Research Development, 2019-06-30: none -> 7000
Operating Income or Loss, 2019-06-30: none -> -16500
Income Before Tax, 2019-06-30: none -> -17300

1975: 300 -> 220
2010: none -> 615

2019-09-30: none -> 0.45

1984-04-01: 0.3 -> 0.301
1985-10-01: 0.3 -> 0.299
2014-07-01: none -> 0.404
──────────
> **DESCRIPTION OF THE TASK**: What is needed is a word-for-word copy of the material above.

> **WRITTEN ANSWER**:
Research Development, 2019-06-30: none -> 7000
Operating Income or Loss, 2019-06-30: none -> -16500
Income Before Tax, 2019-06-30: none -> -17300

1975: 300 -> 220
2010: none -> 615

2019-09-30: none -> 0.45

1984-04-01: 0.3 -> 0.301
1985-10-01: 0.3 -> 0.299
2014-07-01: none -> 0.404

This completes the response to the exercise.